If you’re taking a treatment for IBD, you’ve likely come across the term “biologics” or “biologic agent”. Biologic therapies, sometimes called monoclonal antibody biologic therapies, have been the most effective and established IBD treatment for nearly two decades, and includes familiar names like Humira and Remicade. However, in recent years, pharmaceutical companies have begun focusing on developing a slightly different type of drug called a “biosimilar”. Biosimilars are chemically similar to biologics, but because of how they are made, they are subject to different regulations that could make them a promising alternative to biologic agents.
Biologics vs. Biosimilars
In a 2016 survey by the European Federation of Crohn’s and Ulcerative Colitis Associations, 38% of the respondents with IBD answered that they were familiar with biosimilars.
What do you know about biologics and biosimilars? If you’re scratching your head, here you’ll find a summary of biologics and biosimilars, with an explanation of the differences, similarities, and benefits that matter to you as you consider your IBD treatment options.
What are Biologics?
Technical definition: A biologic is a medicinal product derived from a natural source and includes large, protein-based agents. These are typically obtained from living cell lines using recombinant DNA technology (ex: hormones and monoclonal antibodies).

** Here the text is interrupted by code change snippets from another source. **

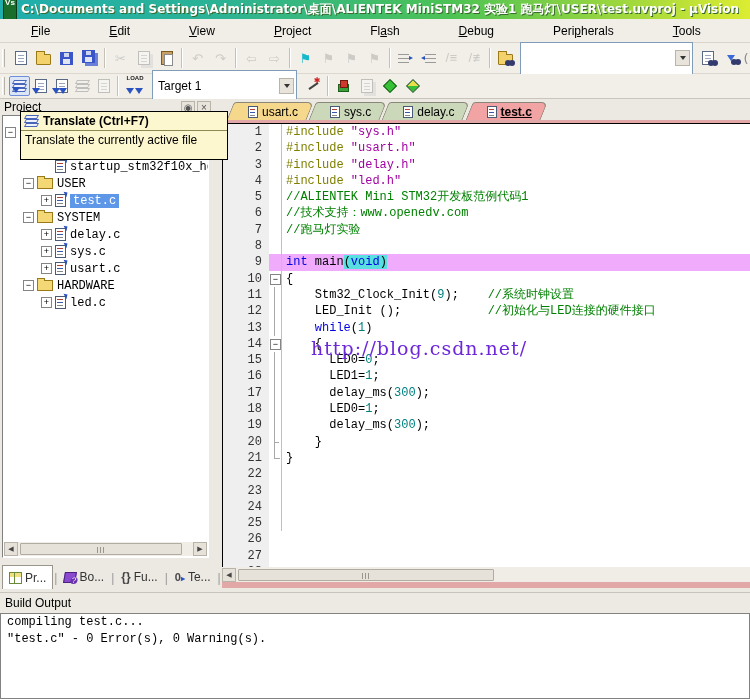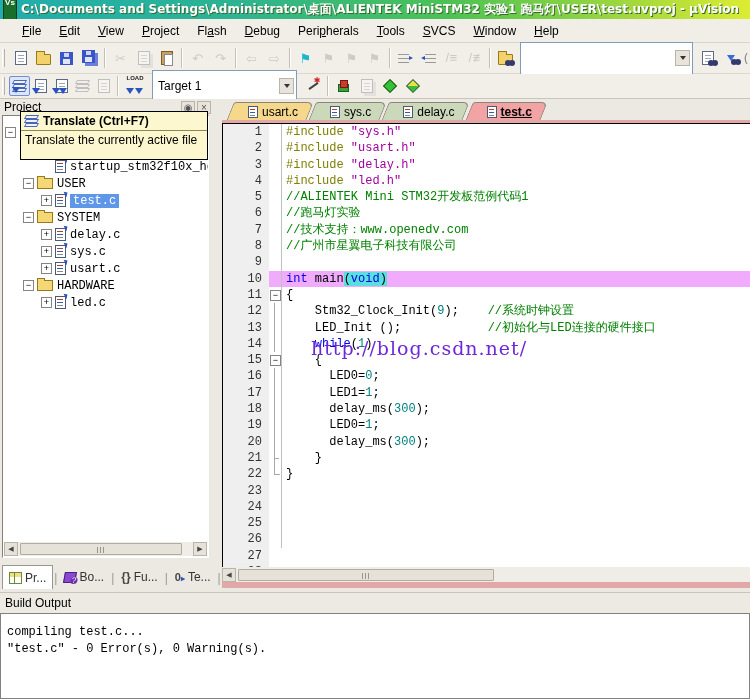--- a/index.html
+++ b/index.html
@@ -11,21 +11,21 @@
   .titlebar{position:absolute;left:0;top:0;width:750px;height:19px;
             background:linear-gradient(90deg,#20aeae 0%,#2cb394 30%,#4cc254 60%,#a5d93c 85%,#dcec32 100%);
             display:flex;align-items:center;padding:0 3px;color:#fff;}
   .titlebar .apptitle{font-family:"DejaVu Sans",sans-serif;font-weight:bold;font-size:12px;
             white-space:nowrap;overflow:hidden;text-shadow:1px 1px 0 #3a6a30;}
   .uvlogo{width:14px;height:27px;background:#1a6e2c;border:1px solid #0d3a16;color:#fff;
           font-size:8px;font-weight:bold;text-align:center;line-height:11px;margin-right:4px;flex:none;}
 
   
   .menubar{position:absolute;left:0;top:19px;width:750px;height:24px;background:#f0eee7;
-           border-bottom:1px solid #d8d4cb;display:flex;align-items:center;padding-left:13px;}
+           border-bottom:1px solid #d8d4cb;display:flex;align-items:center;padding-left:22px;gap:41px;}
   .menuitem{padding:3px 9px;cursor:default;}
   .menuitem u{text-decoration:underline;}
 
   
   .toolbar{position:absolute;left:0;width:750px;background:#f1efe8;display:flex;align-items:center;}
   .tb1{top:43px;height:31px;border-bottom:1px solid #dcd8cf;}
   .tb2{top:74px;height:25px;border-bottom:1px solid #c9c5bc;}
   .grip{width:3px;height:18px;border-left:1px solid #fff;border-right:1px solid #b6b2a8;margin:0 4px 0 2px;flex:none;}
   .tsep{width:2px;height:20px;border-left:1px solid #c4c0b6;border-right:1px solid #fff;margin:0 3px;flex:none;}
   .tbtn{width:23px;height:22px;display:flex;align-items:center;justify-content:center;flex:none;position:relative;}
@@ -138,25 +138,25 @@
   .s-mt{background:#59dfdf;color:#000;} .s-kwm{background:#59dfdf;color:#0000e0;}
   .watermark{position:absolute;left:42px;top:213px;font-family:"DejaVu Serif",serif;font-size:19px;
              color:#6d28d9;letter-spacing:1px;z-index:5;pointer-events:none;}
   .escroll{position:absolute;left:9px;right:0;top:468px;height:15px;background:#efede6;display:flex;align-items:center;}
   .epink{position:absolute;left:9px;right:0;top:483px;height:6px;}
 
   
   .buildhdr{position:absolute;left:0;top:592px;width:750px;height:21px;background:#eceae3;
             display:flex;align-items:center;padding-left:5px;border-top:1px solid #c8c4bb;}
   .buildbody{position:absolute;left:0;top:613px;width:750px;height:86px;background:#fff;
-             border:1px solid #828282;padding:10px 6px;
+             border:1px solid #828282;padding:0 6px;
              font-family:"Liberation Mono","DejaVu Sans Mono",monospace;font-size:12px;line-height:17px;white-space:pre;}
 
   
-  .tooltip{position:absolute;left:20px;top:111px;width:188px;background:#fcf7cf;border:1px solid #000;z-index:50;}
+  .tooltip{position:absolute;left:20px;top:111px;width:208px;background:#fcf7cf;border:1px solid #000;z-index:50;}
   .tooltip .tt-title{display:flex;align-items:center;gap:4px;padding:2px 4px;font-weight:bold;
                      border-bottom:1px solid #8a8a52;}
   .tooltip .tt-body{padding:2px 4px 12px 4px;}
 </style>
 </head>
 <body>
 
 <div class="window">
 
   <div class="titlebar">
@@ -476,23 +476,22 @@
             <div>27</div>
             <div>28</div>
           </div>
         <div class="codepane" id="codepane">
           <div class="watermark">http://blog.csdn.net/</div>
         <div class="crow"><span class="fold"></span><span class="ctext"><span class="s-dir">#include </span><span class="s-str">"sys.h"</span></span></div>
             <div class="crow"><span class="fold"></span><span class="ctext"><span class="s-dir">#include </span><span class="s-str">"usart.h"</span></span></div>
             <div class="crow"><span class="fold"></span><span class="ctext"><span class="s-dir">#include </span><span class="s-str">"delay.h"</span></span></div>
             <div class="crow"><span class="fold"></span><span class="ctext"><span class="s-dir">#include </span><span class="s-str">"led.h"</span></span></div>
             <div class="crow"><span class="fold"></span><span class="ctext"><span class="s-com">//ALIENTEK Mini STM32开发板范例代码1</span></span></div>
+            <div class="crow"><span class="fold"></span><span class="ctext"><span class="s-com">//技术支持：www.openedv.com</span></span></div>
             <div class="crow"><span class="fold"></span><span class="ctext"><span class="s-com">//跑马灯实验</span></span></div>
-            <div class="crow"><span class="fold"></span><span class="ctext"><span class="s-com">//技术支持：www.openedv.com</span></span></div>
-            <div class="crow"><span class="fold"></span><span class="ctext"><span class="s-com">//广州市星翼电子科技有限公司</span></span></div>
             <div class="crow"><span class="fold"></span><span class="ctext"></span></div>
             <div class="crow" style="background: #f0abfc;"><span class="fold"></span><span class="ctext"><span class="s-kw">int</span><span class="s-pl"> main</span><span class="s-mt">(</span><span class="s-kwm">void</span><span class="s-mt">)</span></span></div>
             <div class="crow"><span class="fold f-box"></span><span class="ctext"><span class="s-pl">{</span></span></div>
             <div class="crow"><span class="fold f-line"></span><span class="ctext"><span class="s-pl">    Stm32_Clock_Init(</span><span class="s-num">9</span><span class="s-pl">);    </span><span class="s-com">//系统时钟设置</span></span></div>
             <div class="crow"><span class="fold f-line"></span><span class="ctext"><span class="s-pl">    LED_Init ();            </span><span class="s-com">//初始化与LED连接的硬件接口</span></span></div>
             <div class="crow"><span class="fold f-line"></span><span class="ctext"><span class="s-pl">    </span><span class="s-kw">while</span><span class="s-pl">(</span><span class="s-num">1</span><span class="s-pl">)</span></span></div>
             <div class="crow"><span class="fold f-box"></span><span class="ctext"><span class="s-pl">    {</span></span></div>
             <div class="crow"><span class="fold f-line"></span><span class="ctext"><span class="s-pl">      LED0=</span><span class="s-num">0</span><span class="s-pl">;</span></span></div>
             <div class="crow"><span class="fold f-line"></span><span class="ctext"><span class="s-pl">      LED1=</span><span class="s-num">1</span><span class="s-pl">;</span></span></div>
             <div class="crow"><span class="fold f-line"></span><span class="ctext"><span class="s-pl">      delay_ms(</span><span class="s-num">300</span><span class="s-pl">);</span></span></div>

Examples of IBD biologics: infliximab (Remicade, Janssen) natalizumab (Tysabri, Biogen), vedolizumab (Entyvio, Takeda), ustekinumab (Stelara, Janssen) certolizumab pegol (Cimzia), adalimumab (Humira)
What are Biosimilars?
Technical definition: A biosimilar is a biologic product that is highly similar the originator biologic agent in terms of characteristics, biologic activity, immunogenicity, efficacy, and safety. Biosimilars are reverse-engineered based on the originator product (biologic agents). The main developmental stage involves an analysis of its structure and function relative to the originator (biologic).

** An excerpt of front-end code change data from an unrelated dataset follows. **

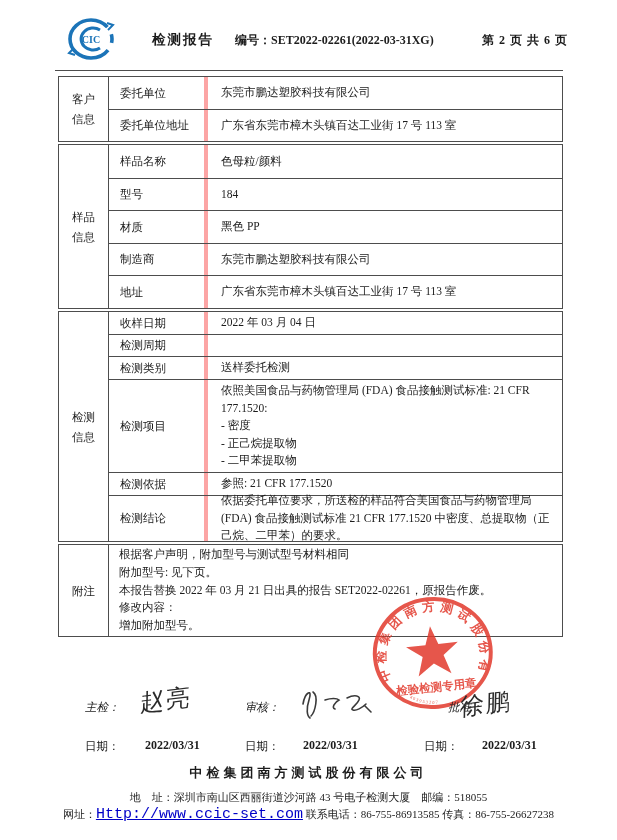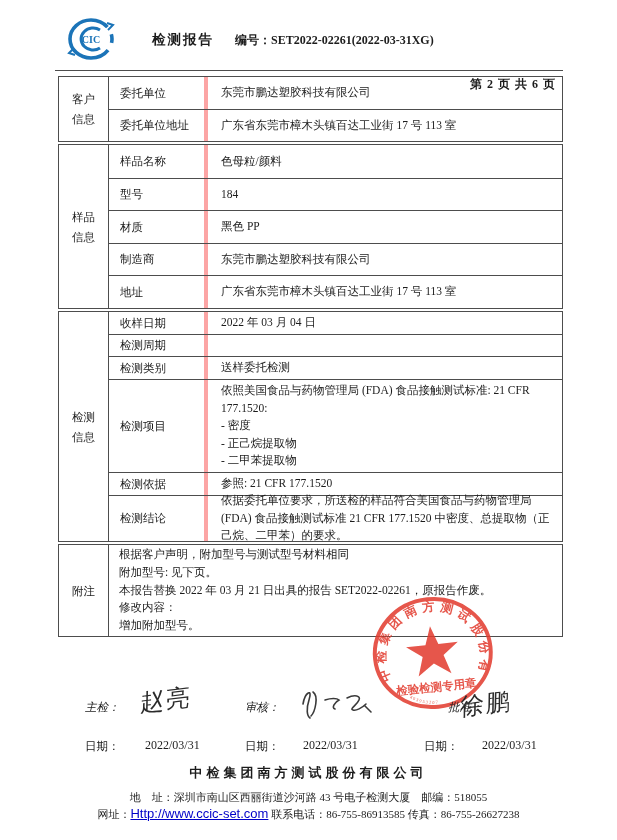--- a/index.html
+++ b/index.html
@@ -3,21 +3,21 @@
 <meta charset="utf-8">
 <style>
   html,body{margin:0;padding:0;}
   .page{position:relative;width:617px;height:840px;background:#ffffff;
         font-family:"Liberation Serif",serif;color:#1c1c1c;overflow:hidden;}
 
   
   .hdr-logo{position:absolute;left:62px;top:15px;width:58px;height:48px;}
   .hdr-title{position:absolute;left:152px;top:31px;font-size:13.5px;font-weight:bold;letter-spacing:2px;}
   .hdr-no{position:absolute;left:235px;top:32px;font-size:12px;font-weight:bold;}
-  .hdr-page{position:absolute;left:470px;top:32px;font-size:12px;font-weight:bold;letter-spacing:1px;margin-top:44px;}
+  .hdr-page{position:absolute;left:482px;top:32px;font-size:12px;font-weight:bold;letter-spacing:1px;}
   .hdr-rule{position:absolute;left:55px;top:70px;width:508px;height:1.4px;background:#4d4d4d;}
 
   
   .tables{position:absolute;left:58px;top:76px;width:505px;}
   .sect{display:flex;border:1px solid #4d4d4d;margin-bottom:2px;box-sizing:border-box;}
   .c1{width:49px;min-width:49px;border-right:1px solid #4d4d4d;display:flex;align-items:center;
       justify-content:center;text-align:center;white-space:pre-line;font-size:11.5px;line-height:20px;}
   .rows{flex:1;display:flex;flex-direction:column;}
   .row{display:flex;box-sizing:border-box;}
   .row + .row{border-top:1px solid #4d4d4d;}
@@ -29,32 +29,32 @@
   .h32{height:32px;} .h33{height:33px;} .h22{height:22px;justify-content:space-between;} .h23{height:23px;}
   .h93{height:93px;} .h46{height:46px;}
   .notes-body{flex:1;display:flex;align-items:center;padding:2px 10px;box-sizing:border-box;
       font-size:11.5px;line-height:17.8px;height:91px;}
 
   
   .sig-label{position:absolute;font-size:11.5px;font-style:italic;}
   .sig-name{position:absolute;font-size:24px;color:#2b2b2b;transform:rotate(-7deg) skewX(-8deg);
       letter-spacing:2px;}
   .date-label{position:absolute;font-size:11.5px;}
-  .date-val{position:absolute;font-size:12px;}
+  .date-val{position:absolute;font-size:12px;font-weight:bold;}
 
   
   .stamp{position:absolute;left:368px;top:595px;width:130px;height:120px;opacity:0.86;
       transform:rotate(-6deg);pointer-events:none;}
 
   
   .ft-company{position:absolute;left:0;top:764px;width:617px;text-align:center;
       font-size:13px;font-weight:bold;letter-spacing:4px;}
   .ft-addr{position:absolute;left:0;top:790px;width:617px;text-align:center;font-size:11px;}
   .ft-web{position:absolute;left:0;top:806px;width:617px;text-align:center;font-size:11px;}
-  .ft-url{color:#0000c8;text-decoration:underline;font-family:Liberation Sans, sans-serif;font-size:13px;}
+  .ft-url{color:#0000c8;text-decoration:underline;font-family:Liberation Mono, monospace;font-size:15px;}
 </style>
 </head>
 <body>
 
 <div class="page">
 
   <svg class="hdr-logo" viewBox="0 0 58 48">
     <ellipse cx="29" cy="24" rx="21" ry="19" fill="none" stroke="#1b74b8" stroke-width="3.6" stroke-dasharray="100 8" stroke-dashoffset="-12"></ellipse>
     <path d="M45 8 l6 2 -5 5" fill="none" stroke="#1b74b8" stroke-width="2"></path>
     <path d="M13 40 l-6 -2 5 -5" fill="none" stroke="#1b74b8" stroke-width="2"></path>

Examples of IBD biosimilars: biosimilar to infliximab marketed as Remsima [Celltrion Healthcare] in Europe and as Inflectra [Celltrion Healthcare] in the United States.
What is the difference between biologics and biosimilars?
Biologic therapies have been the most effective agents for treating IBD since the first biologic (Remicade) was approved for Crohn’s treatment in 1998. Originally considered a “last resort”, over the years, biologics are now considered a long-term therapy unless there is either loss of response or negative side effects. Biologic agents are known to be expensive.
Now, several of these biologic agents have either come off patent or are approaching patent expiration, pushing pharmaceutical companies to innovate: enter biosimilars.
While biosimilars are structurally similar to biologics, the development and regulatory process for biosimilars is different. Instead of independently establishing safety, immunogenicity, or efficacy, biosimilar development mainly focuses on proving (through randomized, controlled trials among the patient population) a lack of clinically meaningful difference between the biosimilar and the related biologic. This process uses extrapolation to infer that, if a new product proves biosimilarity to an existing product, then it will possess a similar safety and efficacy profile.
Advantages and disadvantages of biosimilars
The emergence of biosimilars poses both challenges and opportunities for IBD patients. Read on to learn about a few key pros and cons of biosimilars.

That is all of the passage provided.